Tuesday, September 12, 2006

L'ETE NOIR DE LA DIPLOMATIE AMERICAINE

Seule l’indifférence, la meilleure amie des coupables, pourrait encore éviter à l’administration Bush de rester dans l’histoire comme la plus incompétente que l’Amérique ait connu depuis un siècle et demi. Mais la sanction violente de ses multiples échecs dans le monde s’annonce car l’été qui s’achève lui a présenté le plus sinistre des tableaux.

En Irak, chaque jour semble réaliser l’impossible dépassement des atroces violences de la veille. Nous en sommes à près de 100 morts par jour, chiites un jour, sunnites à l’aube suivante. Le fossé entre les communautés musulmanes, déjà large avant l’intervention américaine, se remplit chaque jour de sang et de vengeances inextinguibles. Enfants, vieillards, religieux, les attentats tuent et mutilent aveuglement. Tous les jours. L’Iran, soutien de la majorité chiite, triomphe. Les Kurdes, troisième composante d’un pays jadis ligoté sous le joug de Saddam Hussein, et qui ne poursuivent qu’un seul but, celui de l’indépendance, sont sur le point de déséquilibrer la Turquie, où les attentats reprennent.

La menace terroriste, que l’Amérique prétendait éradiquer par son intervention militaire, tétanise l’Angleterre, après l’Espagne, l’Indonésie, ou l’Egypte et détériore chaque jour les transports internationaux du monde entier. Il est aujourd’hui impossible d’emporter le moindre liquide, le moindre gel, le moindre tube de rouge à lèvres dans les avions. Est-ce là le monde plus sûr que nous promettait Bush ?

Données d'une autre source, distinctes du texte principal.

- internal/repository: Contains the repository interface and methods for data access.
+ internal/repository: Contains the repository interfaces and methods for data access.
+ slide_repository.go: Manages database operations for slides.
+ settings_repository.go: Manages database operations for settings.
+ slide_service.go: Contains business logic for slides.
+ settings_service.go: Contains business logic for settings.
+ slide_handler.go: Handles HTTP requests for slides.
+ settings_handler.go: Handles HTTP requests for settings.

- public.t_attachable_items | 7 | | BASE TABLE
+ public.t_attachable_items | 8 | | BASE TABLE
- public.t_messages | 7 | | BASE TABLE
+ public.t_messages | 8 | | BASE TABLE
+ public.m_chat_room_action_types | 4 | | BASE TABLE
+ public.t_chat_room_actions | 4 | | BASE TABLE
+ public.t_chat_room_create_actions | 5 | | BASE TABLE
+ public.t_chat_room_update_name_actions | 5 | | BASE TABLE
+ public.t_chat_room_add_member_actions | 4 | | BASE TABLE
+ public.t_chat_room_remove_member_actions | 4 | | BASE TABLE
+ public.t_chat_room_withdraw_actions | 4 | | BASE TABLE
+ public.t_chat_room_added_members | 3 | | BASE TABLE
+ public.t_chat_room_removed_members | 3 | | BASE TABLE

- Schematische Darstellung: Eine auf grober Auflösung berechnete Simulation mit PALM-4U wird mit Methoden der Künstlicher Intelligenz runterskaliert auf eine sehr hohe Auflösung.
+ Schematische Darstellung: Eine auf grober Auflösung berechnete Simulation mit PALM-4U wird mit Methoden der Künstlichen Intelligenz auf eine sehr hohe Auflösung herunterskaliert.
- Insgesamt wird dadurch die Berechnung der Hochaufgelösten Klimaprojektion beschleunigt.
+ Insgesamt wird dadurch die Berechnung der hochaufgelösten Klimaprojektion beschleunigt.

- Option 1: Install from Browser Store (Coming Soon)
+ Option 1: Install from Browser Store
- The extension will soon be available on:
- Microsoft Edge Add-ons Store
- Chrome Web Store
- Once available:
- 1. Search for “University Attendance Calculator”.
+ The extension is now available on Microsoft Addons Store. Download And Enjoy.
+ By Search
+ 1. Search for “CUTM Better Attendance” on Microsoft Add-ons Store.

Au Liban, son soutien obstiné aux "exactions" israéliennes, n’a pas empêché une issue universellement considérée dans le monde –arabe, il est vrai- comme une cinglante défaite de Tsahal, l'armée d'Israël, et un triomphe du "candide et innocent" Hezbollah que le temps dépouillera fatalement de l'aura romantique attachée à l'idée de guérilla.

Aux récentes élections libres qu’aiment tant les théoriciens de Washington, ce dernier mouvement avait emporté 100% des voix dans de très nombreux endroits du Sud Liban. –même si nous savons qu'un tel score à des élections est souvent louche- Il ne peut donc plus guère faire mieux, mais il le fera désormais pendant longtemps. L’administration Bush se méfiait de l’ONU, mais a du se résigner à lui remettre les clefs de la paix. Là encore l'actuel Iran triomphe, et sans discrétion.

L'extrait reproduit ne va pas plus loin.